Arthur Ding, K. Tristan Tang
On June 28, Huang Qiang (黄强) was appointed as the party secretary of Jilin Province. Formerly secretary-general of the National Defense Science and Technology Commission (国防科工委) and deputy director general of the National Defense Science and Technology Bureau (国防科工局), Huang’s promotion marks a further development for the People’s Republic of China’s (PRC) group of military-industrial leaders (Xinhua, June 28). Alongside Hao Peng (郝鹏) in Liaoning and Xu Qin (许勤) in Heilongjiang, all three provincial Party secretaries for the major industrial bases in Northeast China now have backgrounds in the defense industry.

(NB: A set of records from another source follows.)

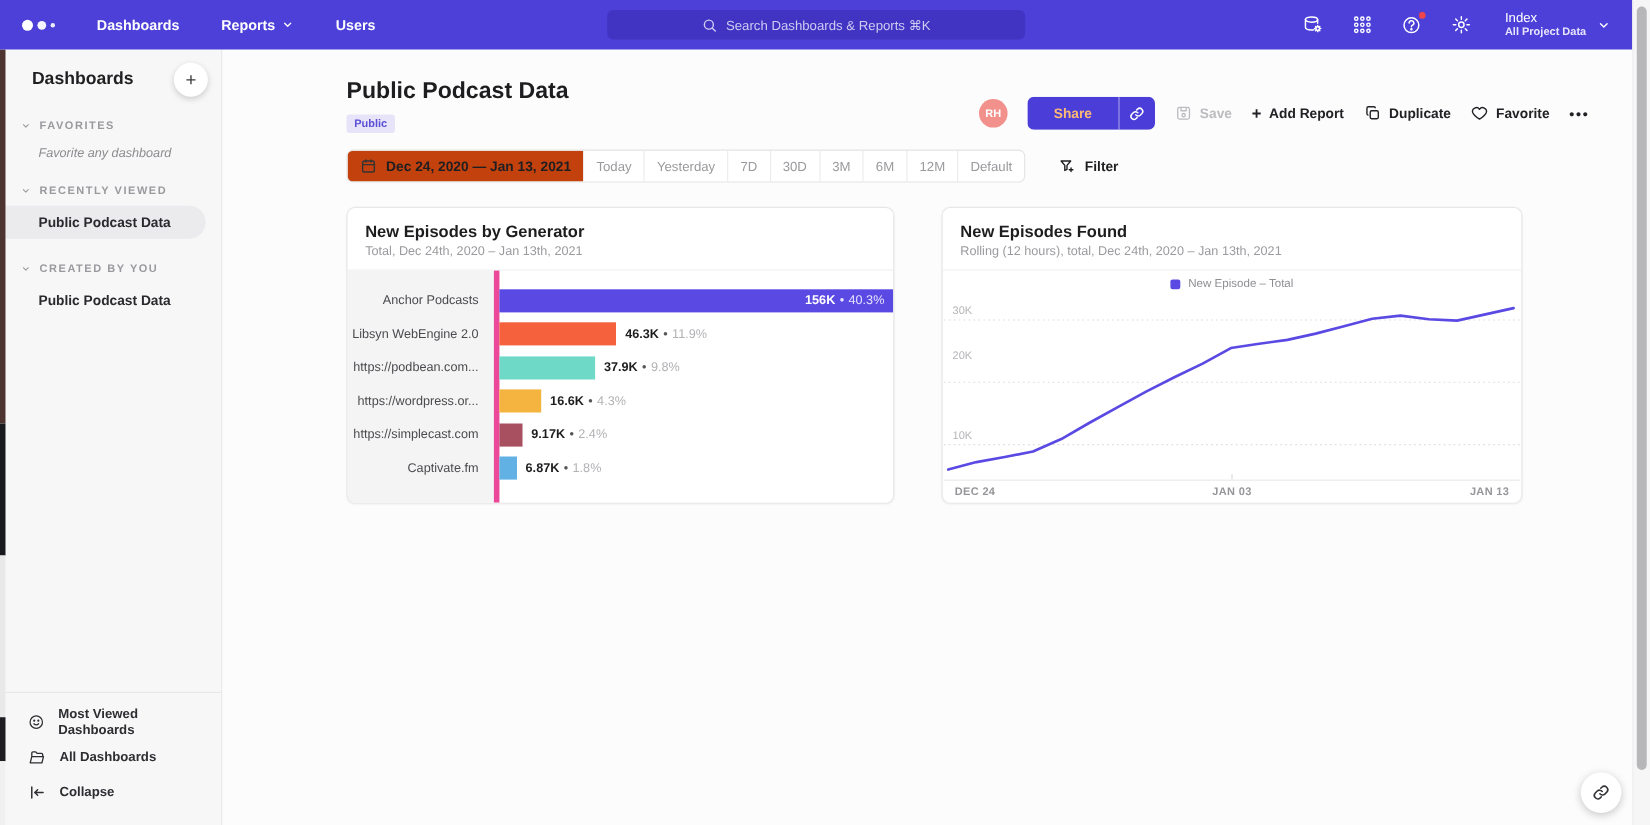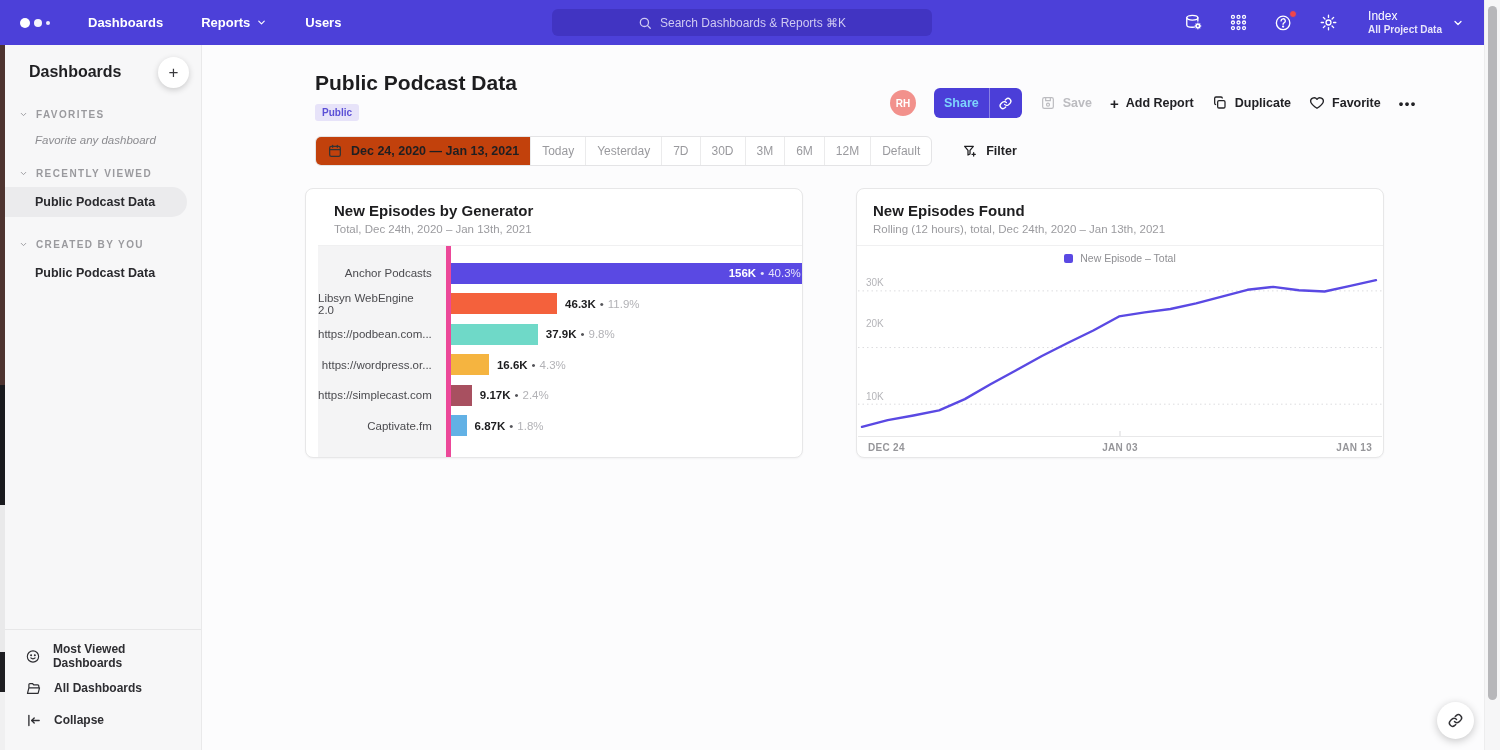--- a/index.html
+++ b/index.html
@@ -62,22 +62,22 @@
   
   .main { position:absolute; left:202px; top:45px; right:16px; bottom:0; background:#fcfcfd; }
   .page-title { position:absolute; left:113px; top:26px; font-size:21px; font-weight:bold; color:#1d1d1f; }
   .page-badge { position:absolute; left:113px; top:59px; font-size:10px; font-weight:bold; color:#5B4FD6;
                 background:#E7E3F9; padding:3px 7px; border-radius:3px; }
 
   .actions { position:absolute; left:688px; top:43px; display:flex; align-items:center; gap:18px; }
   .avatar { width:26px; height:26px; border-radius:50%; background:#F2918C; color:#fff; font-size:10px;
             font-weight:bold; display:flex; align-items:center; justify-content:center; cursor:pointer; }
   .share-split { display:flex; height:30px; border-radius:6px; overflow:hidden; cursor:pointer; }
-  .share-main { background:#4B3ED8; color:#7dd3fc; font-size:12.5px; font-weight:bold; display:flex;
-                align-items:center; padding:0 10px; border:none; cursor:pointer; }
+  .share-main { background:#4B3ED8; color:#fdba74; font-size:12.5px; font-weight:bold; display:flex;
+                align-items:center; padding:0 24px; border:none; cursor:pointer; }
   .share-link { background:#4B3ED8; width:33px; display:flex; align-items:center; justify-content:center;
                 border:none; border-left:1px solid rgba(255,255,255,.35); color:#fff; cursor:pointer; }
   .share-link .icon { width:15px; height:15px; }
   .action-btn { display:flex; align-items:center; gap:7px; font-size:12.5px; font-weight:bold; color:#222226;
                 background:none; border:none; cursor:pointer; font-family:inherit; }
   .action-btn .icon { width:16px; height:16px; }
   .action-btn.disabled { color:#bcbcc0; cursor:default; }
   .action-plus { font-size:15px; font-weight:bold; line-height:1; }
   .more-btn { font-size:13px; font-weight:bold; letter-spacing:1.5px; color:#222226; background:none;
               border:none; cursor:pointer; }
@@ -89,21 +89,21 @@
   .seg:first-child { border-left:none; }
   .seg.date { gap:8px; font-size:12.5px; font-weight:bold; color:#1f1f22; background:#c2410c; }
   .seg.date .icon { width:16px; height:16px; color:#333; }
   .filter-btn { display:flex; align-items:center; gap:8px; margin-left:30px; font-size:12.5px; font-weight:bold;
                 color:#1f1f22; background:none; border:none; cursor:pointer; font-family:inherit; }
   .filter-btn .icon { width:16px; height:16px; }
 
   
   .card { position:absolute; top:143px; height:270px; background:#fff; border:1px solid #e7e7e8;
           border-radius:8px; box-shadow:0 1px 2px rgba(0,0,0,.04); display:flex; flex-direction:column; overflow:hidden; }
-  .card1 { left:103px; width:498px;padding-left:12px; }
+  .card1 { left:113px; width:498px; }
   .card2 { left:654px; width:528px; }
   .card-head { padding:13px 16px 10px 16px; border-bottom:1px solid #f0f0f1; }
   .card-title { font-size:15px; font-weight:bold; color:#1d1d1f; }
   .card-sub { font-size:11.5px; color:#9b9b9f; margin-top:4px; }
 
   
   .barchart-body { flex:1; display:flex; }
   .bar-labels { width:148px; background:#f4f4f5; border-right:5px solid #ec4899; padding-top:12px; }
   .bar-label { height:30.5px; display:flex; align-items:center; justify-content:flex-end;
                padding-right:14px; font-size:11.5px; color:#4b4b4f; }

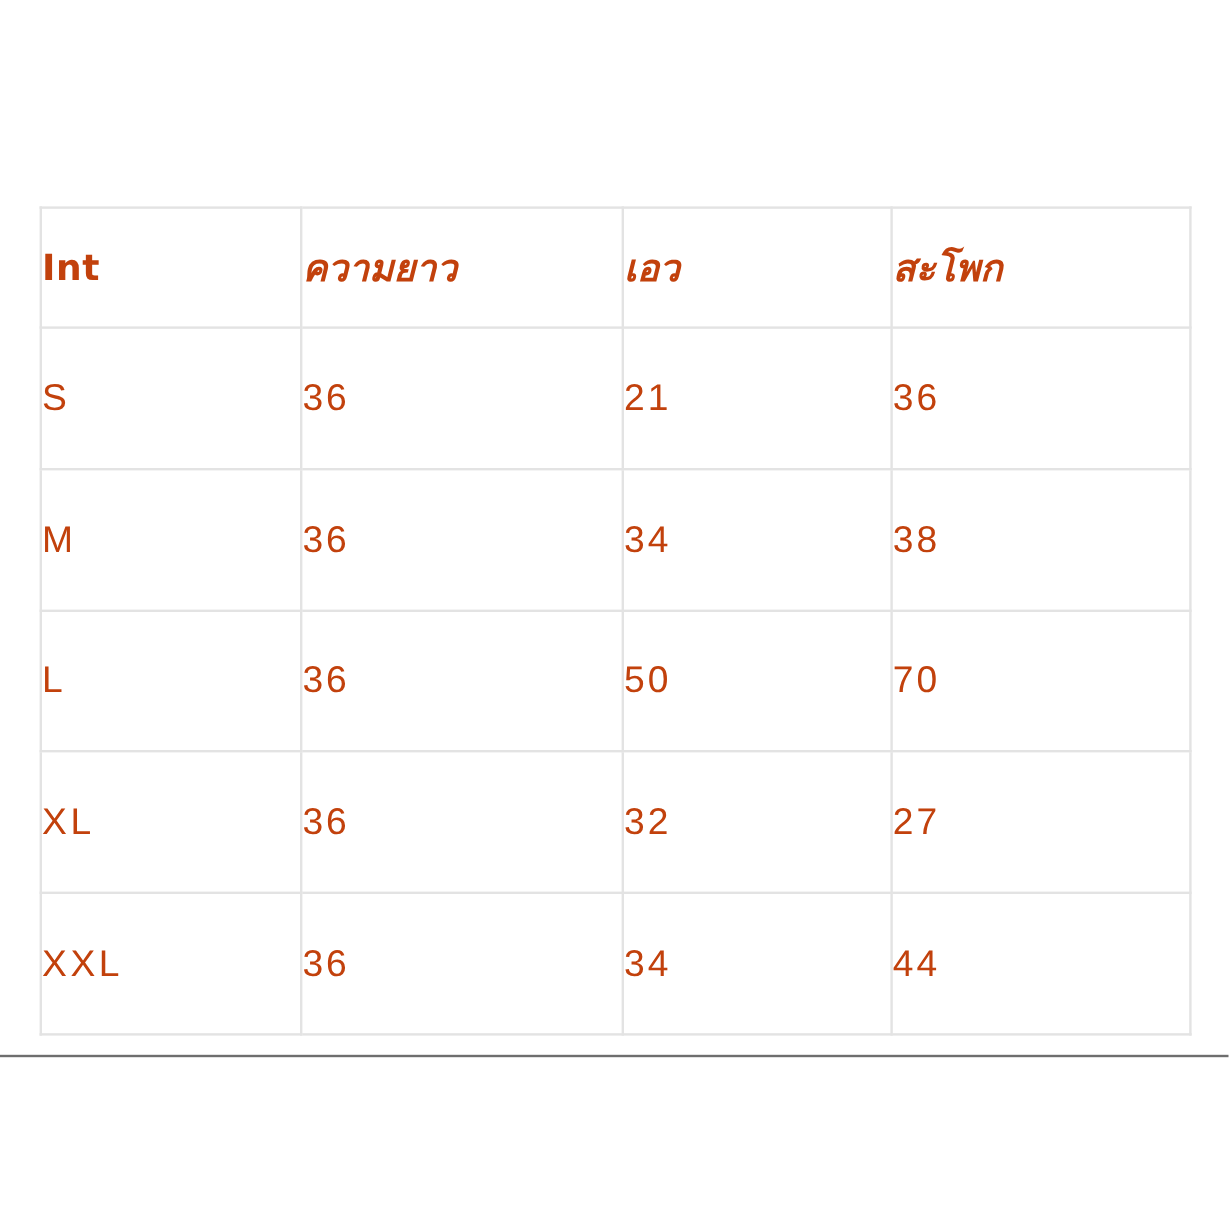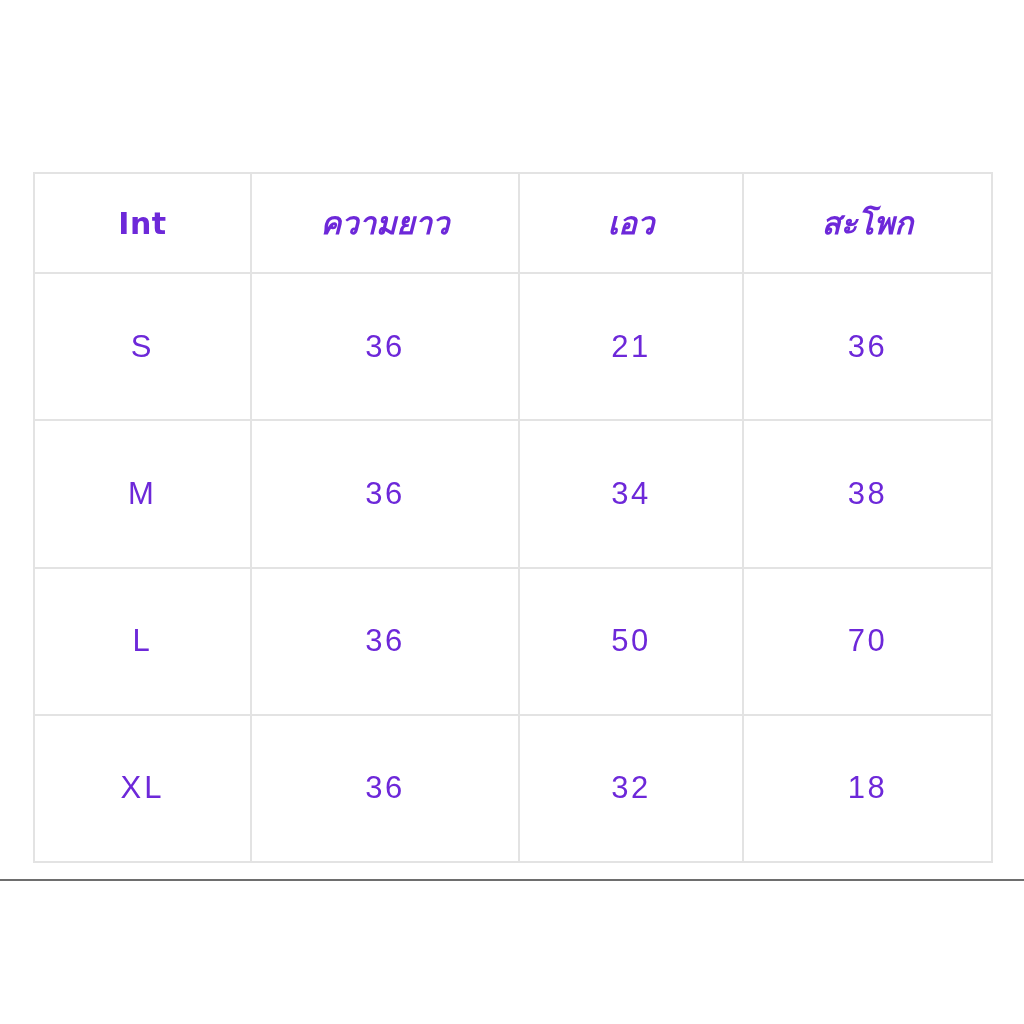--- a/index.html
+++ b/index.html
@@ -35,23 +35,23 @@
     width: 958px;
     height: 691px;
     border-collapse: collapse;
     table-layout: fixed;
     background: #ffffff;
   }
 
   table.size-table td,
   table.size-table th {
     border: 2px solid #e3e3e3;
-    text-align: center;
+    text-align: left;
     vertical-align: middle;
-    color: #6d28d9;
+    color: #c2410c;
     padding: 0;
   }
 
   
   col.c-int   { width: 217px; }
   col.c-len   { width: 268px; }
   col.c-waist { width: 224px; }
   col.c-hip   { width: 249px; }
 
   thead th {
@@ -125,21 +125,27 @@
         <tr>
           <td class="size-label">L</td>
           <td>36</td>
           <td>50</td>
           <td>70</td>
         </tr>
         <tr>
           <td class="size-label">XL</td>
           <td>36</td>
           <td>32</td>
-          <td>18</td>
+          <td>27</td>
+        </tr>
+        <tr>
+          <td class="size-label">XXL</td>
+          <td>36</td>
+          <td>34</td>
+          <td>44</td>
         </tr>
       </tbody>
     </table>
   </div>
 
   <div class="page-rule"></div>
 
 </div>
 
 </body></html>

Supreme leader Xi Jinping has provided consistent support to the defense industry in recent years, and has increased his reliance on officials from defense industry backgrounds—as seen in the curricula vitae of Central Committee members unveiled at the Chinese Communist Party’s (CCP) 20th Party Congress in October 2022 (The Diplomat, September 12). These developments represented a culmination of personnel decisions that date back to at least the 19th Party Congress in 2017, when Xi’s emphasis on the importance of military-industrial officials began to become observable. Research to date has tended to analyze this rising group of military-industrial personnel from a technocratic perspective (see China Leadership Monitor, December 1, 2022; February 29). Owing to the significant differences between military-industrial officials and technocrats in general, however, the PRC’s military-industrial group merits attention as a growing force within both the defense industry and the CCP Central Committee, and has the potential to one day emerge as a key faction within the PRC’s political system.